> _PROBLEM REQUIREMENTS_
Will you transcribe all the entries word for word, skipping the pictures they hold?

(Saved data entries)
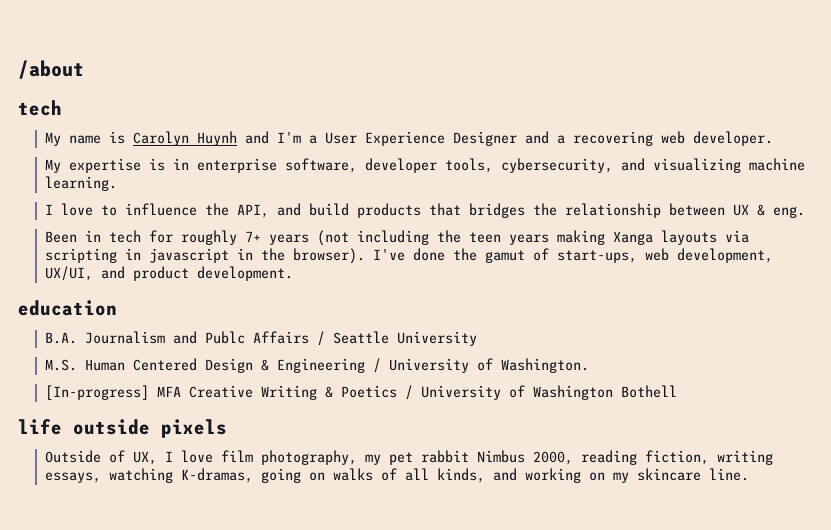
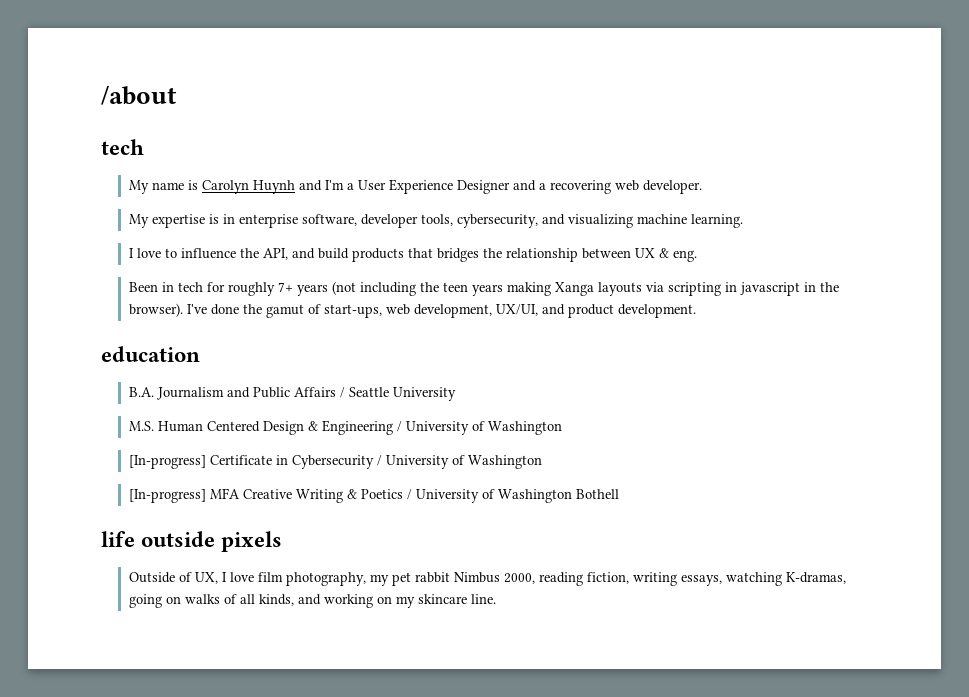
- B.A. Journalism and Publc Affairs / Seattle University
+ B.A. Journalism and Public Affairs / Seattle University
- M.S. Human Centered Design & Engineering / University of Washington.
+ M.S. Human Centered Design & Engineering / University of Washington
+ [In-progress] Certificate in Cybersecurity / University of Washington

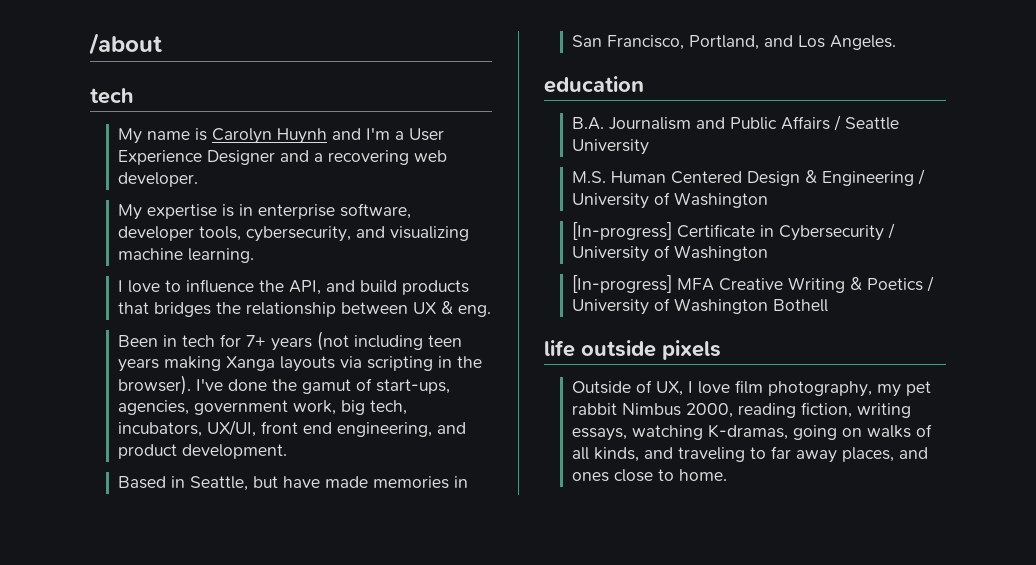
- Been in tech for roughly 7+ years (not including the teen years making Xanga layouts via scripting in javascript in the browser).
+ Been in tech for 7+ years (not including teen years making Xanga layouts via scripting in the browser).
- I've done the gamut of start-ups, web development, UX/UI, and product development.
+ I've done the gamut of start-ups, agencies, government work, big tech, incubators, UX/UI, front end engineering, and product development.
+ Based in Seattle, but have made memories in San Francisco, Portland, and Los Angeles.
- Outside of UX, I love film photography, my pet rabbit Nimbus 2000, reading fiction, writing essays, watching K-dramas, going on walks of all kinds, and working on my skincare line.
+ Outside of UX, I love film photography, my pet rabbit Nimbus 2000, reading fiction, writing essays, watching K-dramas, going on walks of all kinds, and traveling to far away places, and ones close to home.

> _ANSWER SPACE_
- B.A. Journalism and Publc Affairs / Seattle University
+ B.A. Journalism and Public Affairs / Seattle University
- M.S. Human Centered Design & Engineering / University of Washington.
+ M.S. Human Centered Design & Engineering / University of Washington
+ [In-progress] Certificate in Cybersecurity / University of Washington

- Been in tech for roughly 7+ years (not including the teen years making Xanga layouts via scripting in javascript in the browser).
+ Been in tech for 7+ years (not including teen years making Xanga layouts via scripting in the browser).
- I've done the gamut of start-ups, web development, UX/UI, and product development.
+ I've done the gamut of start-ups, agencies, government work, big tech, incubators, UX/UI, front end engineering, and product development.
+ Based in Seattle, but have made memories in San Francisco, Portland, and Los Angeles.
- Outside of UX, I love film photography, my pet rabbit Nimbus 2000, reading fiction, writing essays, watching K-dramas, going on walks of all kinds, and working on my skincare line.
+ Outside of UX, I love film photography, my pet rabbit Nimbus 2000, reading fiction, writing essays, watching K-dramas, going on walks of all kinds, and traveling to far away places, and ones close to home.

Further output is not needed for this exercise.